§ **EXERCISE BRIEF**
Copy the listing that follows exactly. Its pictures do not belong in the copy.

§ **INFORMATION PROVIDED**
+---+

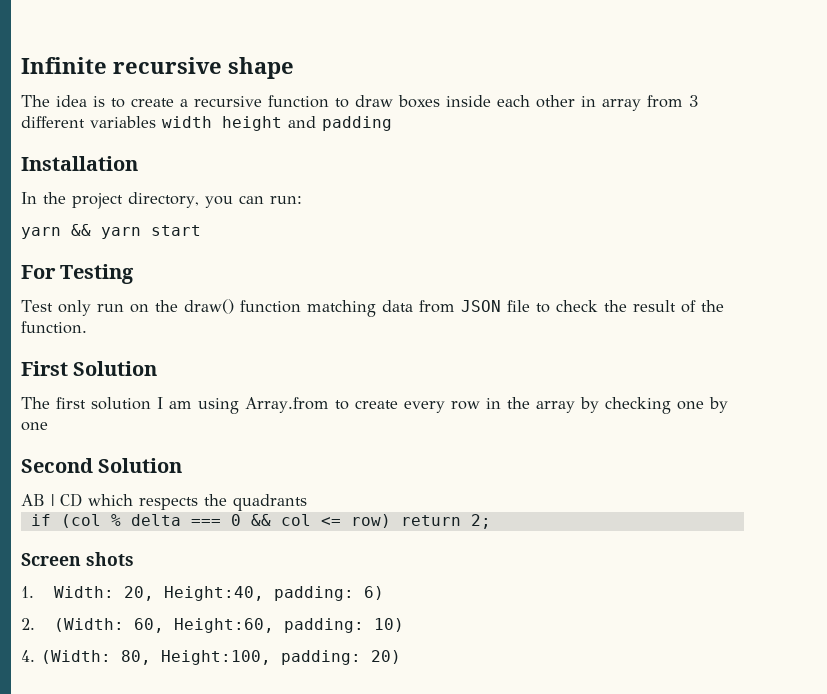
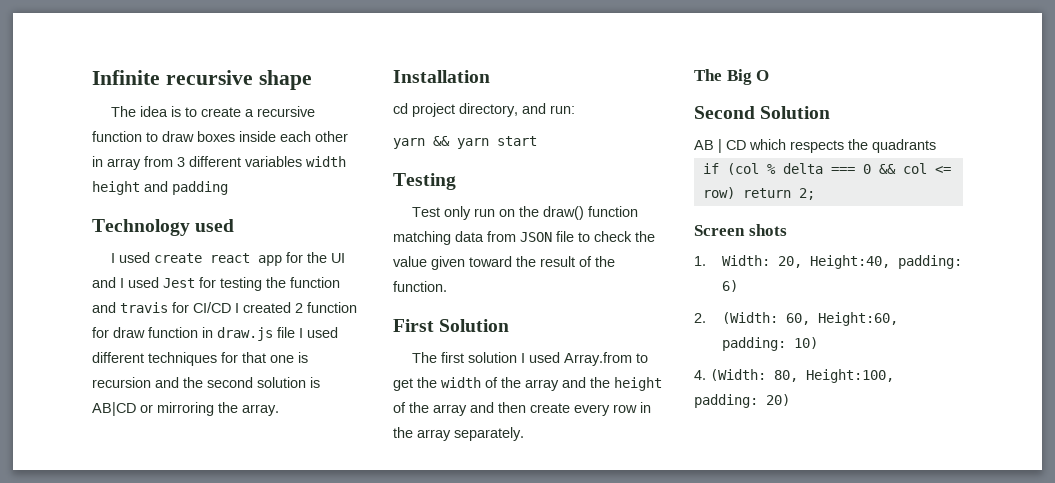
+ Technology used
+ I used create react app for the UI and I used Jest for testing the function and travis for CI/CD I created 2 function for draw function in draw.js file I used different techniques for that one is recursion and the second solution is AB|CD or mirroring the array.
  Installation
- In the project directory, you can run:
+ cd project directory, and run:
- For Testing
+ Testing
- Test only run on the draw() function matching data from JSON file to check the result of the function.
+ Test only run on the draw() function matching data from JSON file to check the value given toward the result of the function.
- The first solution I am using Array.from to create every row in the array by checking one by one
+ The first solution I used Array.from to get the width of the array and the height of the array and then create every row in the array separately.
+ The Big O

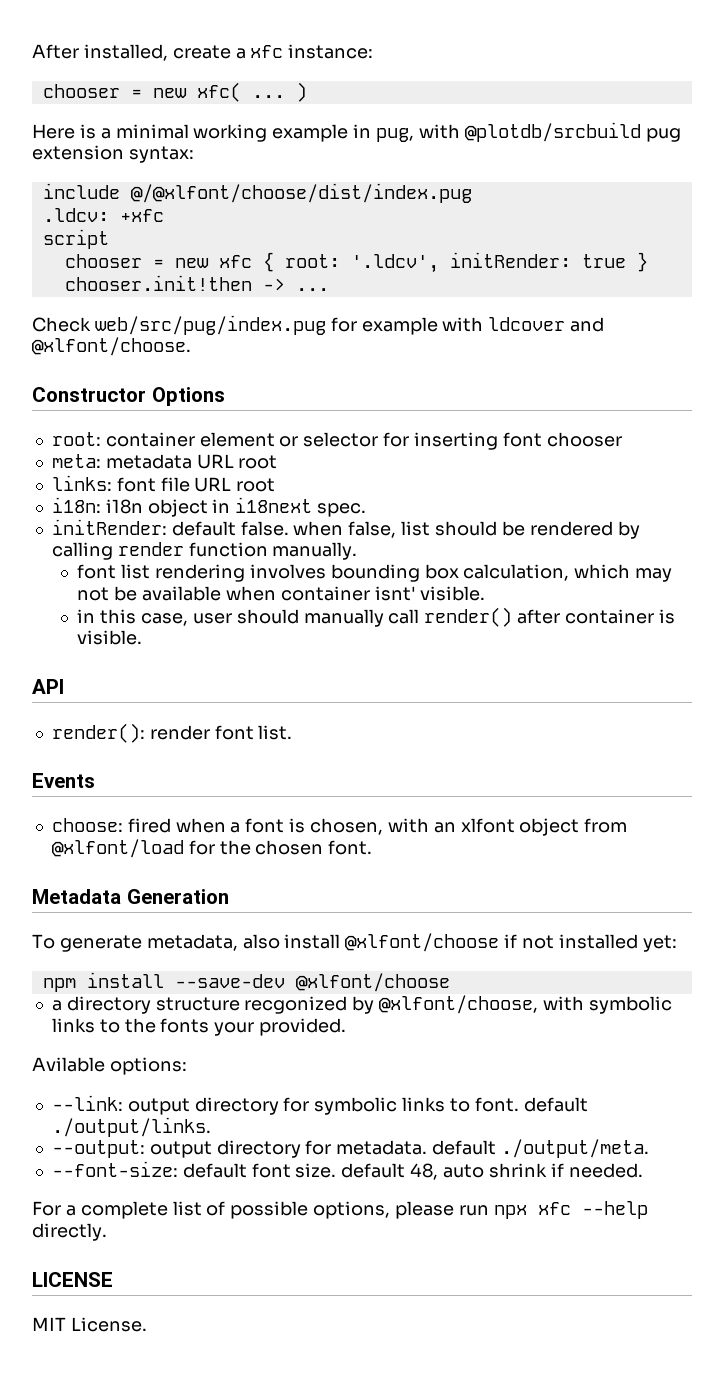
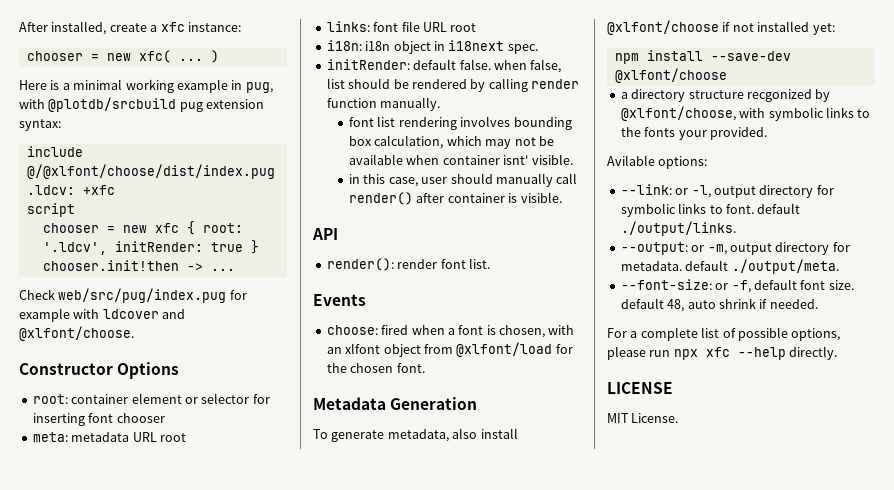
- --link: output directory for symbolic links to font. default ./output/links.
+ --link: or -l, output directory for symbolic links to font. default ./output/links.
- --output: output directory for metadata. default ./output/meta.
+ --output: or -m, output directory for metadata. default ./output/meta.
- --font-size: default font size. default 48, auto shrink if needed.
+ --font-size: or -f, default font size. default 48, auto shrink if needed.

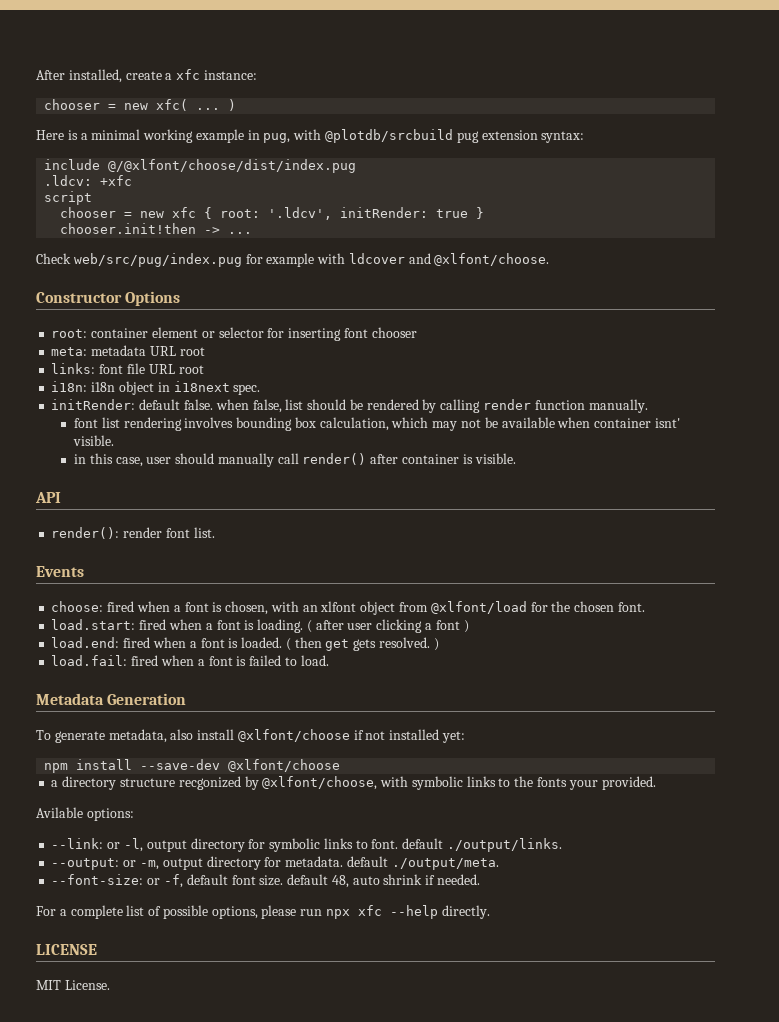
+ load.start: fired when a font is loading. ( after user clicking a font )
+ load.end: fired when a font is loaded. ( then get gets resolved. )
+ load.fail: fired when a font is failed to load.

+---+

§ **FINISHED TASK**
+ Technology used
+ I used create react app for the UI and I used Jest for testing the function and travis for CI/CD I created 2 function for draw function in draw.js file I used different techniques for that one is recursion and the second solution is AB|CD or mirroring the array.
  Installation
- In the project directory, you can run:
+ cd project directory, and run:
- For Testing
+ Testing
- Test only run on the draw() function matching data from JSON file to check the result of the function.
+ Test only run on the draw() function matching data from JSON file to check the value given toward the result of the function.
- The first solution I am using Array.from to create every row in the array by checking one by one
+ The first solution I used Array.from to get the width of the array and the height of the array and then create every row in the array separately.
+ The Big O

- --link: output directory for symbolic links to font. default ./output/links.
+ --link: or -l, output directory for symbolic links to font. default ./output/links.
- --output: output directory for metadata. default ./output/meta.
+ --output: or -m, output directory for metadata. default ./output/meta.
- --font-size: default font size. default 48, auto shrink if needed.
+ --font-size: or -f, default font size. default 48, auto shrink if needed.

+ load.start: fired when a font is loading. ( after user clicking a font )
+ load.end: fired when a font is loaded. ( then get gets resolved. )
+ load.fail: fired when a font is failed to load.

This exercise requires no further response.